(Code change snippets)
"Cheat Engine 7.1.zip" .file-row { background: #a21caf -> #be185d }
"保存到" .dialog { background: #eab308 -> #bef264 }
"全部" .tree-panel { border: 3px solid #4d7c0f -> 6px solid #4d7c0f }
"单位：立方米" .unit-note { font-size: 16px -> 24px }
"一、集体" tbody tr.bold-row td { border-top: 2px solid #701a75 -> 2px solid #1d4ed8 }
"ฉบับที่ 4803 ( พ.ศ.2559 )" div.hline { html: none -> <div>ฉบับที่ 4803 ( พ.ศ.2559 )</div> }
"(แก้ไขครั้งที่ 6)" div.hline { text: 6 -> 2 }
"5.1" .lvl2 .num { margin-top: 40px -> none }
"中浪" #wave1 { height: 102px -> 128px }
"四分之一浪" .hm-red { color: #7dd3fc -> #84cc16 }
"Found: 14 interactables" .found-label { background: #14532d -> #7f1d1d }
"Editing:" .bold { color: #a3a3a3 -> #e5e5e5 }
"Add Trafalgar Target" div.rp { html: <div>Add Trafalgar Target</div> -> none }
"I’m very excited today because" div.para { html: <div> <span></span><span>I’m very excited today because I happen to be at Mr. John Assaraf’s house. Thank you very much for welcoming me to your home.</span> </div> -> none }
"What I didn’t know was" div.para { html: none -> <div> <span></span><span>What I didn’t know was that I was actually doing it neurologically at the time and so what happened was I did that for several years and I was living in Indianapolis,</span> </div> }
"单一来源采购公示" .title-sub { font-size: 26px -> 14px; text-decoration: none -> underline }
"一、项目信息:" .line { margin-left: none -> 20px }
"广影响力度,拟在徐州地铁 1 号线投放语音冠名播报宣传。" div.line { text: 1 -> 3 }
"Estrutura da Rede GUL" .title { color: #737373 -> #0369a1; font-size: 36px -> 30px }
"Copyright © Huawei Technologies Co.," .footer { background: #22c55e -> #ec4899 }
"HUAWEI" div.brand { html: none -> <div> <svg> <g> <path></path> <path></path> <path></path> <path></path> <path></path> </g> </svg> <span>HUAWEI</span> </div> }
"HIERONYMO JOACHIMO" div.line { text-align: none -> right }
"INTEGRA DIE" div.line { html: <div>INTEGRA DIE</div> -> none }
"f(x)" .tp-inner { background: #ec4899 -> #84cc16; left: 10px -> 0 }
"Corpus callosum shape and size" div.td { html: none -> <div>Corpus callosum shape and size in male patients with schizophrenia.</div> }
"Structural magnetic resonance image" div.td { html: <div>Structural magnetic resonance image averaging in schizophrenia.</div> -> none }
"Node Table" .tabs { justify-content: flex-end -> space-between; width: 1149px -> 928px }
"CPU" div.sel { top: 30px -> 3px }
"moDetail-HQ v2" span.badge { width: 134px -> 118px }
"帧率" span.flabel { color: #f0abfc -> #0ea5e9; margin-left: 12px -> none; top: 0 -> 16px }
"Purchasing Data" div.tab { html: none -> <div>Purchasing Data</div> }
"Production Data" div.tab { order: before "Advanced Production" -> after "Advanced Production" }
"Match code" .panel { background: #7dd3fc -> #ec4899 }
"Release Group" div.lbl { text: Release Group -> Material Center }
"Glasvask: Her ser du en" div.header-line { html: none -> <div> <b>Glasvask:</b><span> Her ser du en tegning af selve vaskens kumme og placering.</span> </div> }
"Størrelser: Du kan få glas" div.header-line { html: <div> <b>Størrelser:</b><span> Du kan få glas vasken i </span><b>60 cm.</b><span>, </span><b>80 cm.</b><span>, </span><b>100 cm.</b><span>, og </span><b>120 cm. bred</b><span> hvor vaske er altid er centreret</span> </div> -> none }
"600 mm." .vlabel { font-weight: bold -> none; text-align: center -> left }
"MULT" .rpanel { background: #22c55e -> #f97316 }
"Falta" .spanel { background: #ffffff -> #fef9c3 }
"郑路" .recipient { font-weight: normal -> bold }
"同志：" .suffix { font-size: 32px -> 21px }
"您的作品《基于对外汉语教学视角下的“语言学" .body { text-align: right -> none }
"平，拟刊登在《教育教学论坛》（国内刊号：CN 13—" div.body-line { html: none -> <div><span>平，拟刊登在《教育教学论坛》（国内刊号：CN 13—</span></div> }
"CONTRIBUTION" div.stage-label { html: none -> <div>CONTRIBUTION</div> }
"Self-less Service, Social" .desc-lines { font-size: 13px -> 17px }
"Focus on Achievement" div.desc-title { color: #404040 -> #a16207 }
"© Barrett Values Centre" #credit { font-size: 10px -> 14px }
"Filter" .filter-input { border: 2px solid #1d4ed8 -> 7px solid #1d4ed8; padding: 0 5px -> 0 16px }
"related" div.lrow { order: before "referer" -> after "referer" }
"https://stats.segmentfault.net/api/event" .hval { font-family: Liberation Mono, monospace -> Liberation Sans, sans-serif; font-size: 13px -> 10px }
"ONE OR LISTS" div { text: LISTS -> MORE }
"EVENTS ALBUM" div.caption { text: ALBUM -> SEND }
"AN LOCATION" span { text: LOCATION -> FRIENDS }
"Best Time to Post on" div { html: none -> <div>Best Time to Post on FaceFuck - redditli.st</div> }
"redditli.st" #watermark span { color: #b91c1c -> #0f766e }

▸ **Task prompt**
All records should be returned verbatim, none left out.

▸ **Problem solution**
"Cheat Engine 7.1.zip" .file-row { background: #a21caf -> #be185d }
"保存到" .dialog { background: #eab308 -> #bef264 }
"全部" .tree-panel { border: 3px solid #4d7c0f -> 6px solid #4d7c0f }
"单位：立方米" .unit-note { font-size: 16px -> 24px }
"一、集体" tbody tr.bold-row td { border-top: 2px solid #701a75 -> 2px solid #1d4ed8 }
"ฉบับที่ 4803 ( พ.ศ.2559 )" div.hline { html: none -> <div>ฉบับที่ 4803 ( พ.ศ.2559 )</div> }
"(แก้ไขครั้งที่ 6)" div.hline { text: 6 -> 2 }
"5.1" .lvl2 .num { margin-top: 40px -> none }
"中浪" #wave1 { height: 102px -> 128px }
"四分之一浪" .hm-red { color: #7dd3fc -> #84cc16 }
"Found: 14 interactables" .found-label { background: #14532d -> #7f1d1d }
"Editing:" .bold { color: #a3a3a3 -> #e5e5e5 }
"Add Trafalgar Target" div.rp { html: <div>Add Trafalgar Target</div> -> none }
"I’m very excited today because" div.para { html: <div> <span></span><span>I’m very excited today because I happen to be at Mr. John Assaraf’s house. Thank you very much for welcoming me to your home.</span> </div> -> none }
"What I didn’t know was" div.para { html: none -> <div> <span></span><span>What I didn’t know was that I was actually doing it neurologically at the time and so what happened was I did that for several years and I was living in Indianapolis,</span> </div> }
"单一来源采购公示" .title-sub { font-size: 26px -> 14px; text-decoration: none -> underline }
"一、项目信息:" .line { margin-left: none -> 20px }
"广影响力度,拟在徐州地铁 1 号线投放语音冠名播报宣传。" div.line { text: 1 -> 3 }
"Estrutura da Rede GUL" .title { color: #737373 -> #0369a1; font-size: 36px -> 30px }
"Copyright © Huawei Technologies Co.," .footer { background: #22c55e -> #ec4899 }
"HUAWEI" div.brand { html: none -> <div> <svg> <g> <path></path> <path></path> <path></path> <path></path> <path></path> </g> </svg> <span>HUAWEI</span> </div> }
"HIERONYMO JOACHIMO" div.line { text-align: none -> right }
"INTEGRA DIE" div.line { html: <div>INTEGRA DIE</div> -> none }
"f(x)" .tp-inner { background: #ec4899 -> #84cc16; left: 10px -> 0 }
"Corpus callosum shape and size" div.td { html: none -> <div>Corpus callosum shape and size in male patients with schizophrenia.</div> }
"Structural magnetic resonance image" div.td { html: <div>Structural magnetic resonance image averaging in schizophrenia.</div> -> none }
"Node Table" .tabs { justify-content: flex-end -> space-between; width: 1149px -> 928px }
"CPU" div.sel { top: 30px -> 3px }
"moDetail-HQ v2" span.badge { width: 134px -> 118px }
"帧率" span.flabel { color: #f0abfc -> #0ea5e9; margin-left: 12px -> none; top: 0 -> 16px }
"Purchasing Data" div.tab { html: none -> <div>Purchasing Data</div> }
"Production Data" div.tab { order: before "Advanced Production" -> after "Advanced Production" }
"Match code" .panel { background: #7dd3fc -> #ec4899 }
"Release Group" div.lbl { text: Release Group -> Material Center }
"Glasvask: Her ser du en" div.header-line { html: none -> <div> <b>Glasvask:</b><span> Her ser du en tegning af selve vaskens kumme og placering.</span> </div> }
"Størrelser: Du kan få glas" div.header-line { html: <div> <b>Størrelser:</b><span> Du kan få glas vasken i </span><b>60 cm.</b><span>, </span><b>80 cm.</b><span>, </span><b>100 cm.</b><span>, og </span><b>120 cm. bred</b><span> hvor vaske er altid er centreret</span> </div> -> none }
"600 mm." .vlabel { font-weight: bold -> none; text-align: center -> left }
"MULT" .rpanel { background: #22c55e -> #f97316 }
"Falta" .spanel { background: #ffffff -> #fef9c3 }
"郑路" .recipient { font-weight: normal -> bold }
"同志：" .suffix { font-size: 32px -> 21px }
"您的作品《基于对外汉语教学视角下的“语言学" .body { text-align: right -> none }
"平，拟刊登在《教育教学论坛》（国内刊号：CN 13—" div.body-line { html: none -> <div><span>平，拟刊登在《教育教学论坛》（国内刊号：CN 13—</span></div> }
"CONTRIBUTION" div.stage-label { html: none -> <div>CONTRIBUTION</div> }
"Self-less Service, Social" .desc-lines { font-size: 13px -> 17px }
"Focus on Achievement" div.desc-title { color: #404040 -> #a16207 }
"© Barrett Values Centre" #credit { font-size: 10px -> 14px }
"Filter" .filter-input { border: 2px solid #1d4ed8 -> 7px solid #1d4ed8; padding: 0 5px -> 0 16px }
"related" div.lrow { order: before "referer" -> after "referer" }
"https://stats.segmentfault.net/api/event" .hval { font-family: Liberation Mono, monospace -> Liberation Sans, sans-serif; font-size: 13px -> 10px }
"ONE OR LISTS" div { text: LISTS -> MORE }
"EVENTS ALBUM" div.caption { text: ALBUM -> SEND }
"AN LOCATION" span { text: LOCATION -> FRIENDS }
"Best Time to Post on" div { html: none -> <div>Best Time to Post on FaceFuck - redditli.st</div> }
"redditli.st" #watermark span { color: #b91c1c -> #0f766e }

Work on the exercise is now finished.